# High End GPUs Benchmarked at 4K Resolutions



## natr0n (May 1, 2013)

http://www.pcper.com/reviews/Graphics-Cards/Frame-Rating-High-End-GPUs-Benchmarked-4K-Resolutions

I just read 4k is limited to 30 Hz currently.


----------



## Mindweaver (May 1, 2013)

I could only imagine how amazing that is in Nvidia surround.. I've been playing in 5030x1050 and it is amazing. I'd love to have 3x 4k monitor in the near future.


----------



## newconroer (May 1, 2013)

Mindweaver said:


> I could only imagine how amazing that is in Nvidia surround.. I've been playing in 5030x1050 and it is amazing. I'd love to have 3x 4k monitor in the near future.



30" LCD 16:10 still cost over a grand. Can you imagine 4k versions?

Here's to hoping these will be released soon as affordable televisions, as it's unlikely computer monitors/16:10 format products will survive.


----------



## d1nky (May 1, 2013)

quite impressed how the 7970 performed on this resolution. 

thanks for putting this up Natron


----------



## newtekie1 (May 1, 2013)

natr0n said:


> I just read 4k is limited to 30 Hz currently.
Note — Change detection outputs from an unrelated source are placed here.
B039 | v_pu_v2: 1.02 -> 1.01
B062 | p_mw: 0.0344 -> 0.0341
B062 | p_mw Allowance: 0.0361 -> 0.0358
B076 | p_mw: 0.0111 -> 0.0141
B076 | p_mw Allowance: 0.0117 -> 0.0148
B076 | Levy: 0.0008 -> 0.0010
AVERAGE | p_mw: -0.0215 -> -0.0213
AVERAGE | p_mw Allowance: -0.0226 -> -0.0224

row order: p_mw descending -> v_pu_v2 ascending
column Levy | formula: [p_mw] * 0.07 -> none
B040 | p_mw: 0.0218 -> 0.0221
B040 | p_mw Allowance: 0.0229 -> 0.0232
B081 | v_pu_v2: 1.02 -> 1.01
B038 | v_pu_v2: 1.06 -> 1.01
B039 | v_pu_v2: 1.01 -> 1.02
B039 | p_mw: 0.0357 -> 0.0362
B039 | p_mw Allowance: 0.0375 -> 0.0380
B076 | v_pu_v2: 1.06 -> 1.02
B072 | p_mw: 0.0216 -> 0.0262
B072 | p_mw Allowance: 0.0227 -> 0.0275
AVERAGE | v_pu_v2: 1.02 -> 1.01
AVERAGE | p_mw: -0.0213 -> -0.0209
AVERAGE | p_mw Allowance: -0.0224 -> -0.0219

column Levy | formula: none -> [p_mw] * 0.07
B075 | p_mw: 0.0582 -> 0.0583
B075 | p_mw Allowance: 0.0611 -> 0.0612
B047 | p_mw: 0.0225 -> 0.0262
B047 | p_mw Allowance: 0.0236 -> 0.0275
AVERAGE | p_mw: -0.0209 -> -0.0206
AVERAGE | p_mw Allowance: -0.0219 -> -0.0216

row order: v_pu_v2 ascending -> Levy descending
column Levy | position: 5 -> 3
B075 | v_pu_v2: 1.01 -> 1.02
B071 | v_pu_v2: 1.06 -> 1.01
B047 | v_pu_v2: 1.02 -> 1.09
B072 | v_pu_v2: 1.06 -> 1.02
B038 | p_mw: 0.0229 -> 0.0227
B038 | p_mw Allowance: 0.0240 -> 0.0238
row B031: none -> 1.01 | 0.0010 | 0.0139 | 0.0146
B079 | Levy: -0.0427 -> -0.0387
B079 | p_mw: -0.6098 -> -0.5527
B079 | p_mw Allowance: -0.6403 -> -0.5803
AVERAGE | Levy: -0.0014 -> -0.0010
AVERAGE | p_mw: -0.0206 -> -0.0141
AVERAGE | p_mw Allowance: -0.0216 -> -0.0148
No it isn't, Displayport can handle 4k@60Hz and there are panels that do it as well.

According to the article the _capture_ equipment they use for benchmarking is limited to 30Hz.

I also think Dual-Link DVI can handle it as well, but I'm not sure about HDMI 1.4.


----------



## Mindweaver (May 1, 2013)

newconroer said:


> 30" LCD 16:10 still cost over a grand. Can you imagine 4k versions?
> 
> Here's to hoping these will be released soon as *affordable* televisions, as it's unlikely computer monitors/16:10 format products will survive.



We can only hope!  I want an 80" 4k tv.. hehehe 50" just seems kind of small for a 4k tv. I use a 100" screen with my projector in the living room for movies. My tv is above the fireplace and the screen pulls down in front of my tv. I'd love to have a 4k projector as well.. hehe


----------



## GreiverBlade (May 1, 2013)

well i see 7970 doing just fine in single card... Eyefinity over Nvidia surround (sorry thats my personnal preference...) the "Titan" isnt so high above (kinda xD) 

nobody outperform nobody some game are nicer on amd other on nvidia 

still its nice to see some 4k review even in 30hz



d1nky said:


> quite impressed how the 7970 performed on this resolution.


thanks exactely what i thought


----------



## newconroer (May 1, 2013)

Mindweaver said:


> We can only hope!  I want an 80" 4k tv.. hehehe 50" just seems kind of small for a 4k tv. I use a 100" screen with my projector in the living room for movies. My tv is above the fireplace and the screen pulls down in front of my tv. I'd love to have a 4k projector as well.. hehe



I find the size limit for 4k to be lower than others profess. I often hear '4k is wasted on anything under 50."
We heard the same arguments about 1600p and 1080p. The denser pixel placement helps create the 'window' effect you hear about when people speak of great looking panels or televisions.
While you may not be able to appreciate the added pixels specifically - it's the feeling/illusion/effect that it creates.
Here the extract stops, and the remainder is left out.